*** Data listing Section Begins ***

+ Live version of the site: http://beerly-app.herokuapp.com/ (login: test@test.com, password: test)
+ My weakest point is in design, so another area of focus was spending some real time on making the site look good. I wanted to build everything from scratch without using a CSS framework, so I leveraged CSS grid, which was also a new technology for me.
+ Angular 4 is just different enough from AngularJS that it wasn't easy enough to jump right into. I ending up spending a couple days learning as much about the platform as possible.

*** Data listing Section Ends ***
*** Data listing Section Begins ***

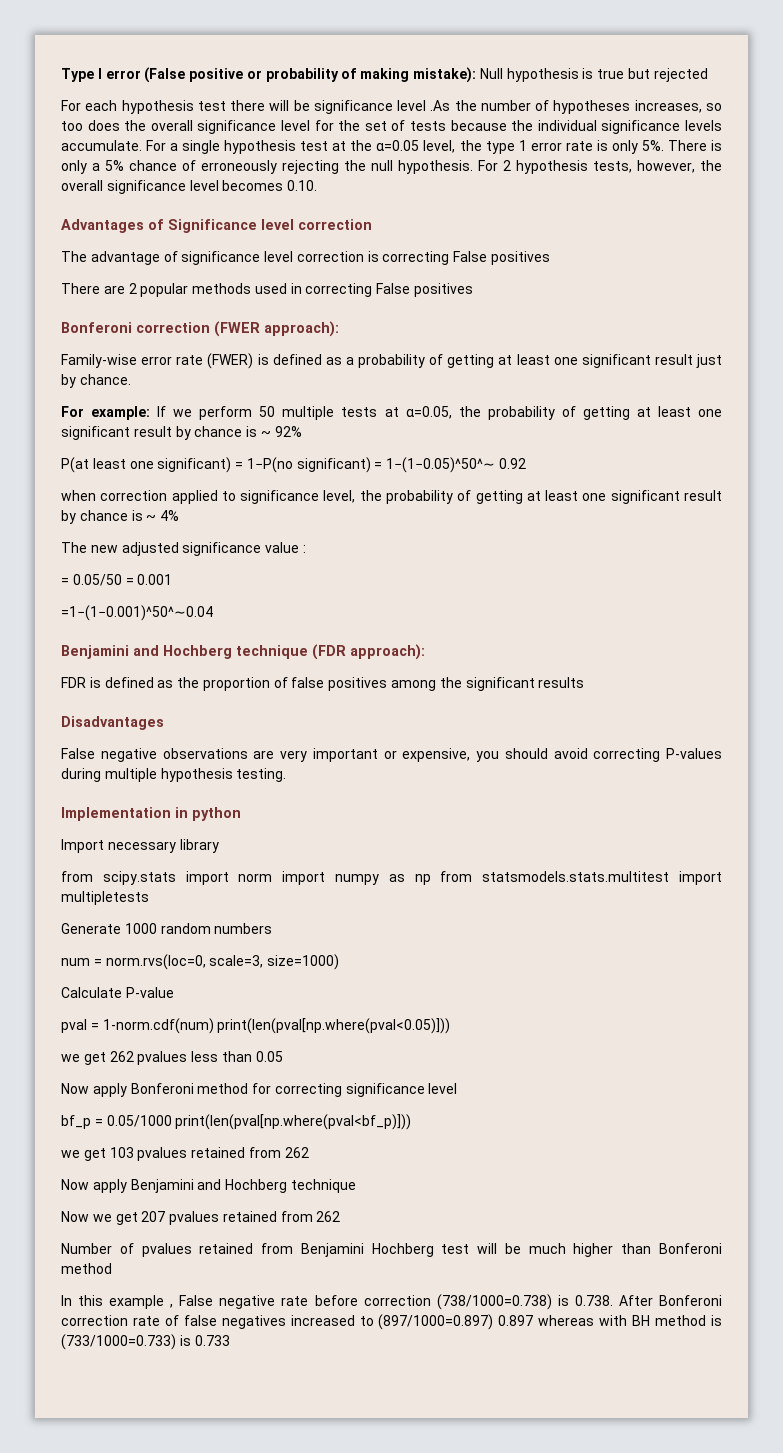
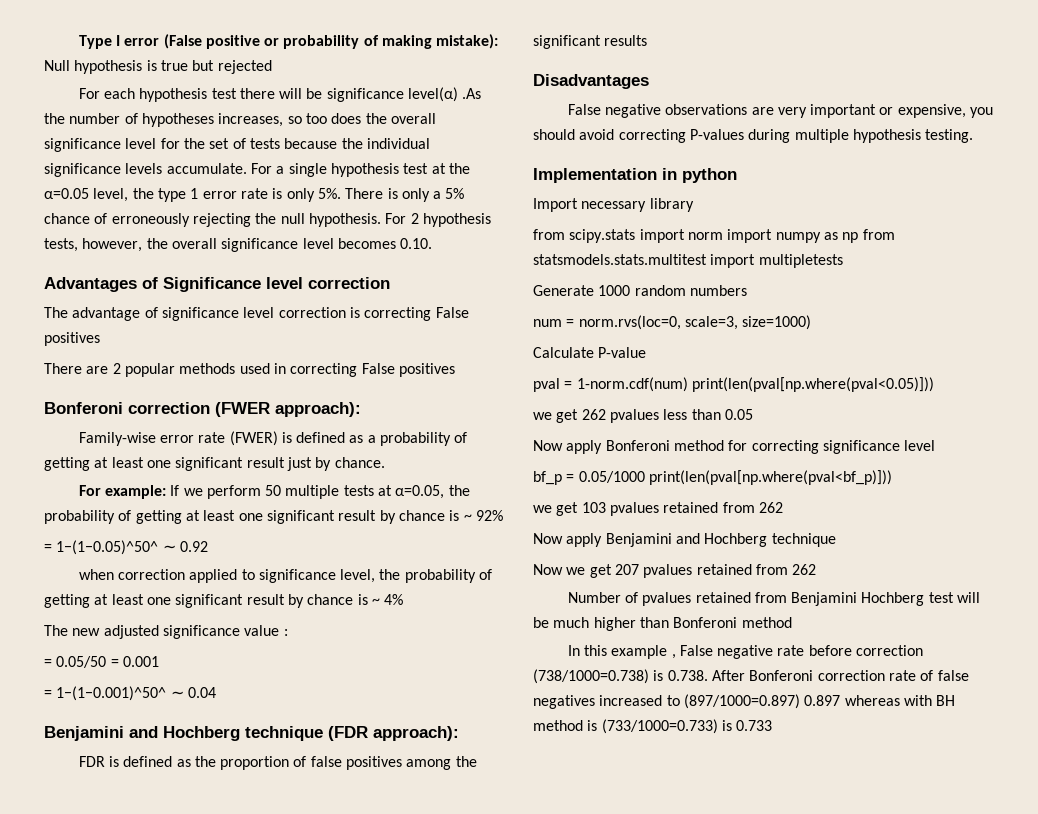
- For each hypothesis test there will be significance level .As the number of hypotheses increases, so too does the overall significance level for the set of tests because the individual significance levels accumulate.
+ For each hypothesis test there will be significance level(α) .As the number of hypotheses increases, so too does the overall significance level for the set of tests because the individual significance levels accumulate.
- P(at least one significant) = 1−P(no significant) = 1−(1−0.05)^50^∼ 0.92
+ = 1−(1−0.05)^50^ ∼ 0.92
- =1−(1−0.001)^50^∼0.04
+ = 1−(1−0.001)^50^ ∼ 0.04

*** Data listing Section Ends ***

Check each line of the material above for "levels" and say how many lines contain it, giving the number alone.

Solution to the exercise
2